Raw data:
---------------

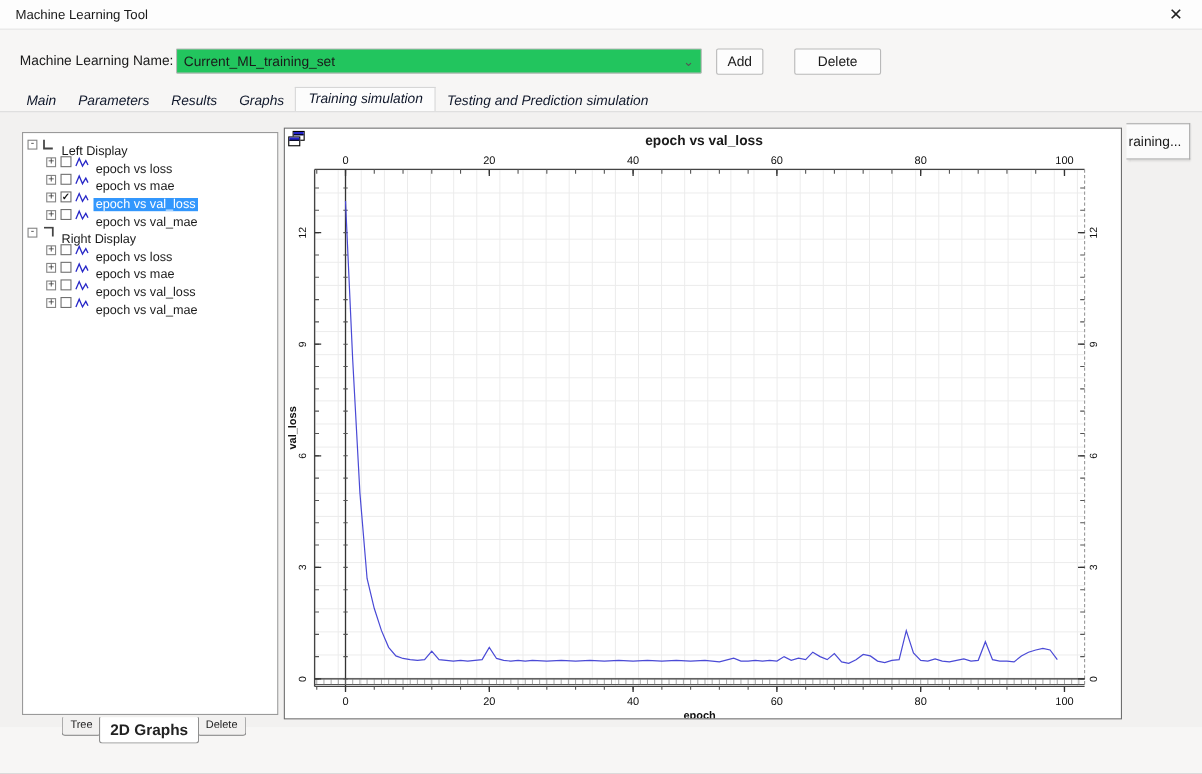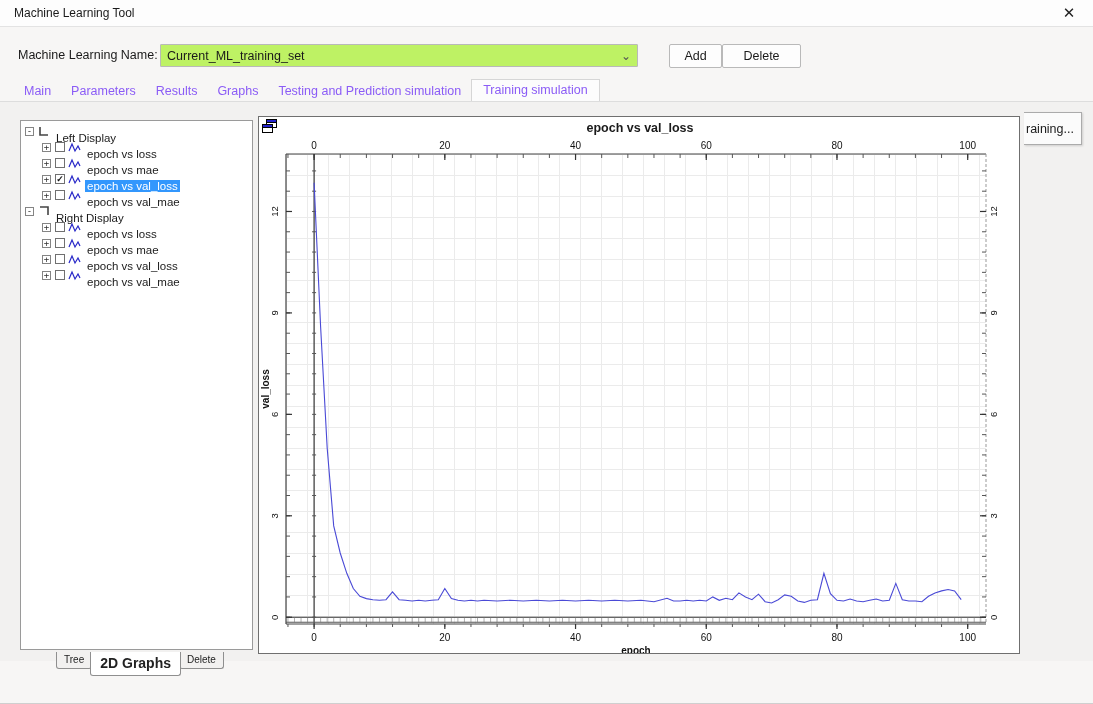--- a/index.html
+++ b/index.html
@@ -29,7 +29,7 @@
   .namerow .lbl { position:absolute; left:18px; top:8px; font-size:12.5px; }
   .combo {
     position:absolute; left:160px; top:4px; width:478px; height:23px;
-    background:#bef264; border:1px solid #b9b9b9; border-radius:1px;
+    background:#22c55e; border:1px solid #b9b9b9; border-radius:1px;
     display:flex; align-items:center; font-size:12.5px;
   }
   .combo .val { margin-left:6px; flex:1; white-space:nowrap; overflow:hidden; }

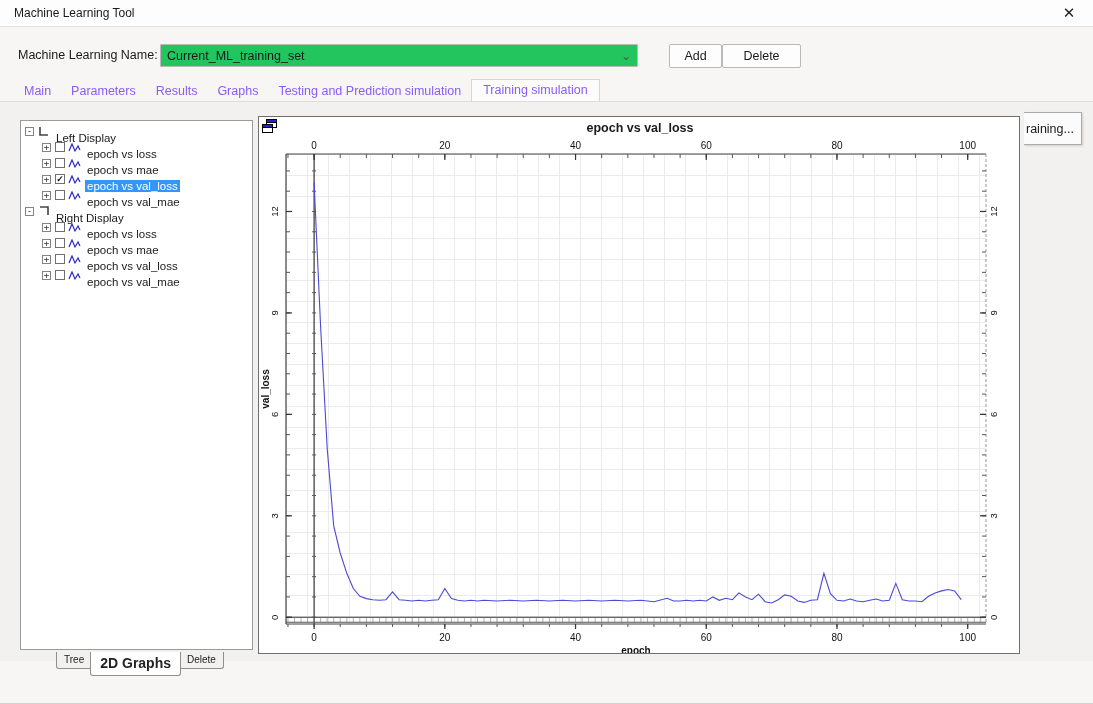--- a/index.html
+++ b/index.html
@@ -39,7 +39,7 @@
     border:1px solid #b9b9b9; border-radius:2px; font-size:12.5px;
     display:flex; align-items:center; justify-content:center; cursor:pointer;
   }
-  .btn.add { left:669px; width:53px; }
+  .btn.add { left:651px; width:43px; }
   .btn.del { left:722px; width:79px; }
   
   .tabs { position:absolute; left:14px; top:79px; height:23px; display:flex; align-items:flex-end; font-size:12.5px; }

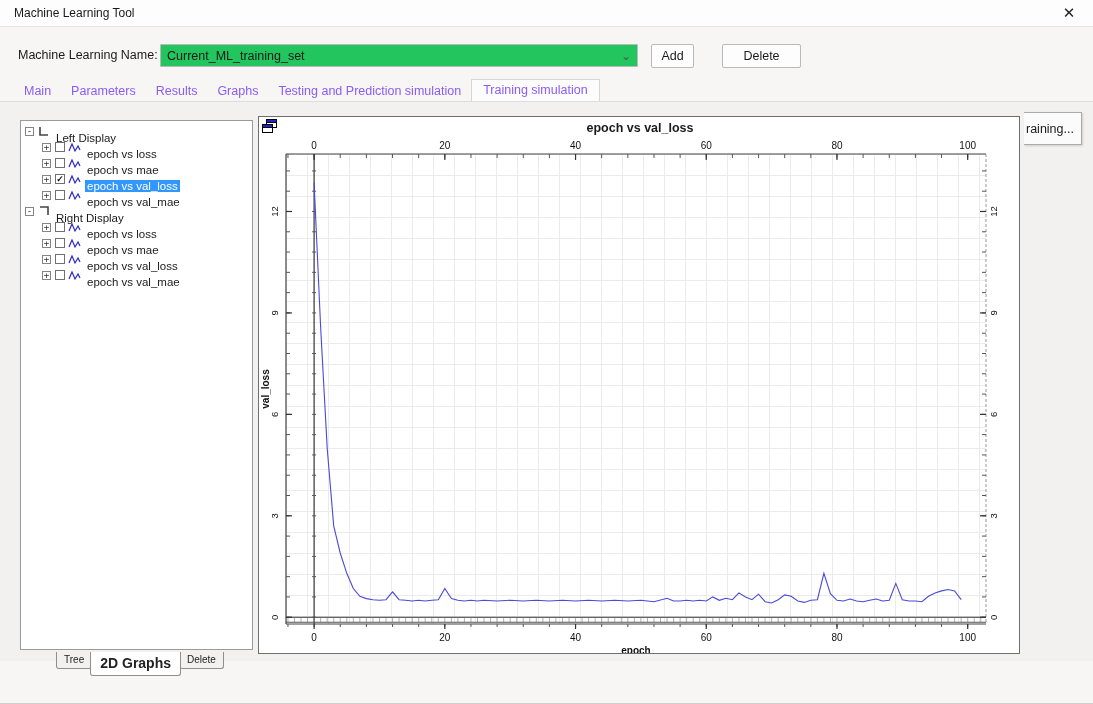--- a/index.html
+++ b/index.html
@@ -43,7 +43,7 @@
   .btn.del { left:722px; width:79px; }
   
   .tabs { position:absolute; left:14px; top:79px; height:23px; display:flex; align-items:flex-end; font-size:12.5px; }
-  .tab { padding:3px 10px 4px 10px; color:#8b5cf6; cursor:pointer; }
+  .tab { padding:3px 10px 4px 10px; color:#0f172a; cursor:pointer;font-style:italic; }
   .tab.active {
     background:#fcfcfc; border:1px solid #d6d6d6; border-bottom:1px solid #fcfcfc;
     padding:3px 11px 5px 11px; margin-bottom:-1px;

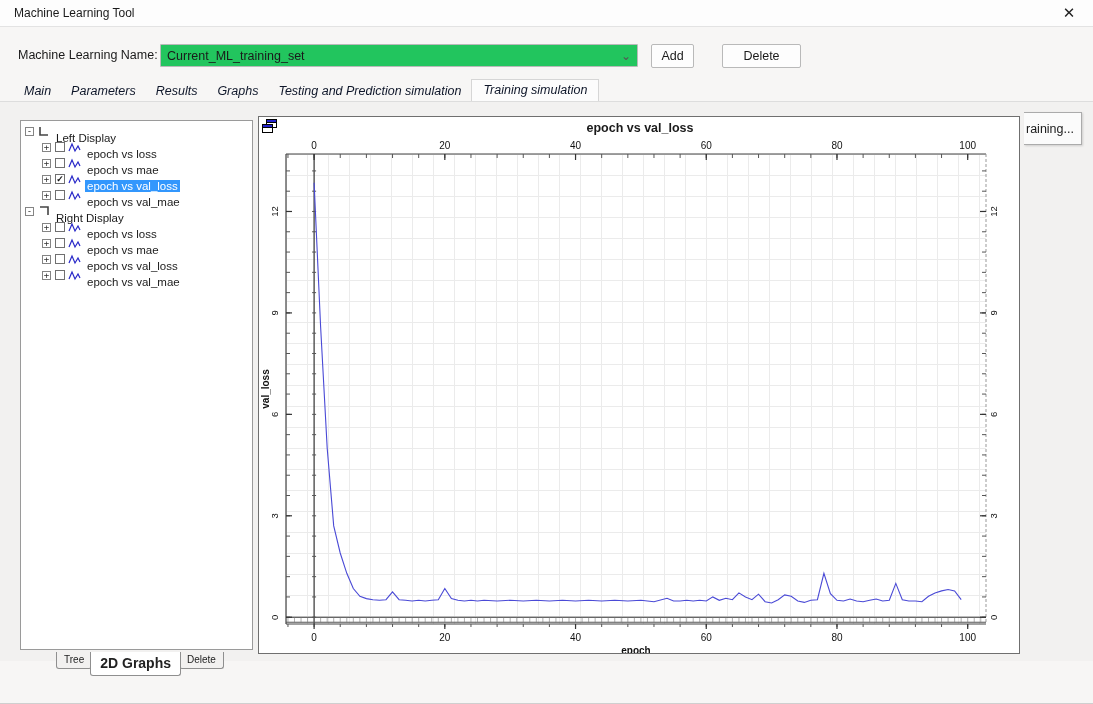--- a/index.html
+++ b/index.html
@@ -139,8 +139,8 @@
   <div class="tab">Parameters</div>
   <div class="tab">Results</div>
   <div class="tab">Graphs</div>
+  <div class="tab active">Training simulation</div>
   <div class="tab">Testing and Prediction simulation</div>
-  <div class="tab active">Training simulation</div>
 </div>
 
 <div class="page">

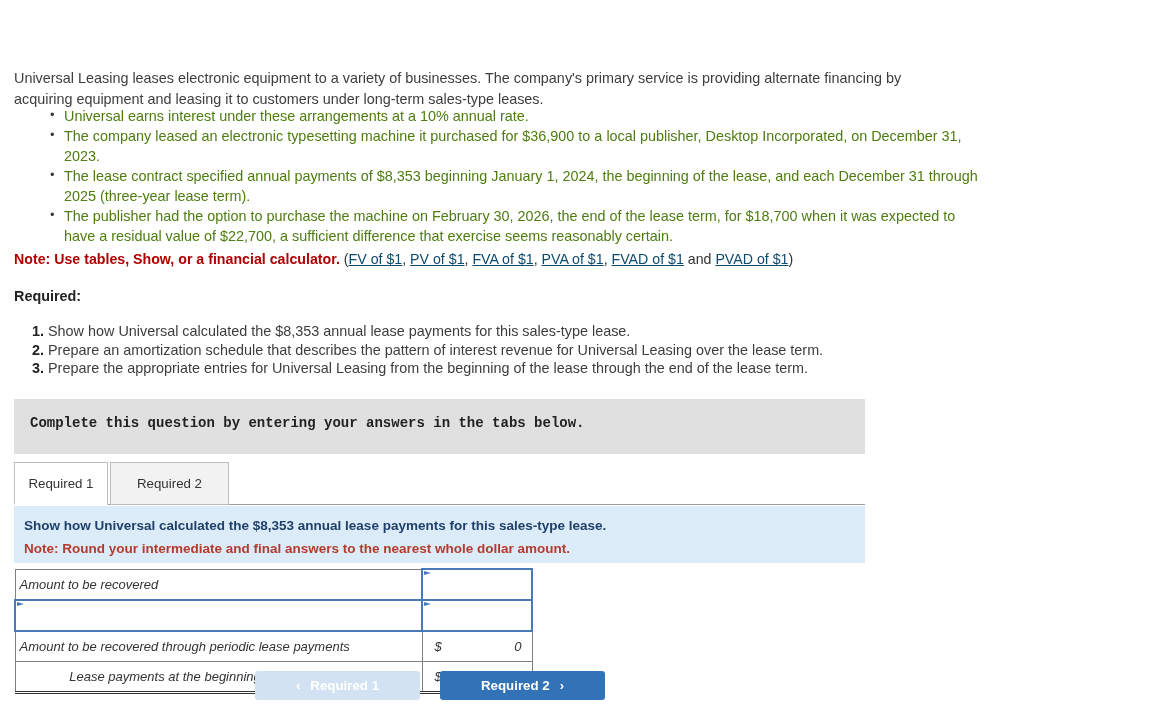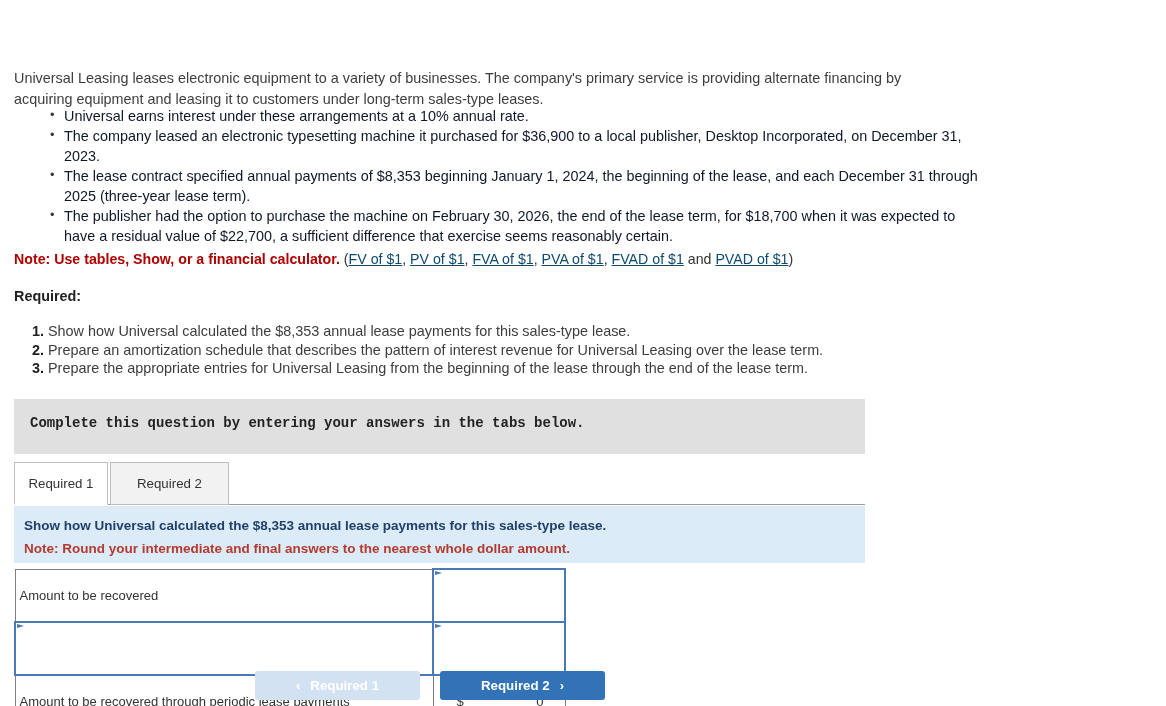--- a/index.html
+++ b/index.html
@@ -45,7 +45,7 @@
     list-style: none;
     font-size: 14.4px;
     line-height: 20px;
-    color: #0f172a;
+    color: #4d7c0f;
   }
   .facts li {
     position: relative;

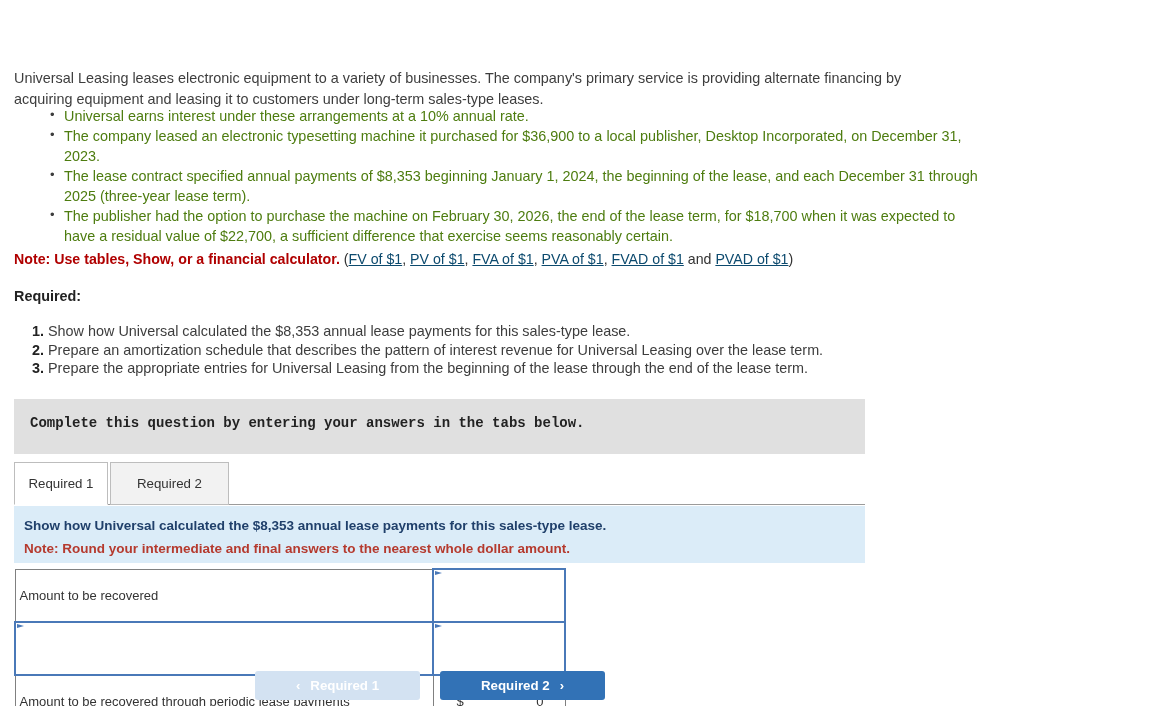--- a/index.html
+++ b/index.html
@@ -209,9 +209,10 @@
   .ans-table td {
     border: 1px solid #808080;
     height: 21px;
-    padding: 15px;
+    padding: 4px;
     background: #ffffff;
     vertical-align: middle;
+    font-style: italic;
   }
   .lbl-cell {
     width: 390px;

---------------

Problem details:
If the word "pointer" appears in a line above, copy that line.

Reply to the exercise:
     display:flex; align-items:center; justify-content:center; cursor:pointer;
-  .tab { padding:3px 10px 4px 10px; color:#8b5cf6; cursor:pointer; }
+  .tab { padding:3px 10px 4px 10px; color:#0f172a; cursor:pointer;font-style:italic; }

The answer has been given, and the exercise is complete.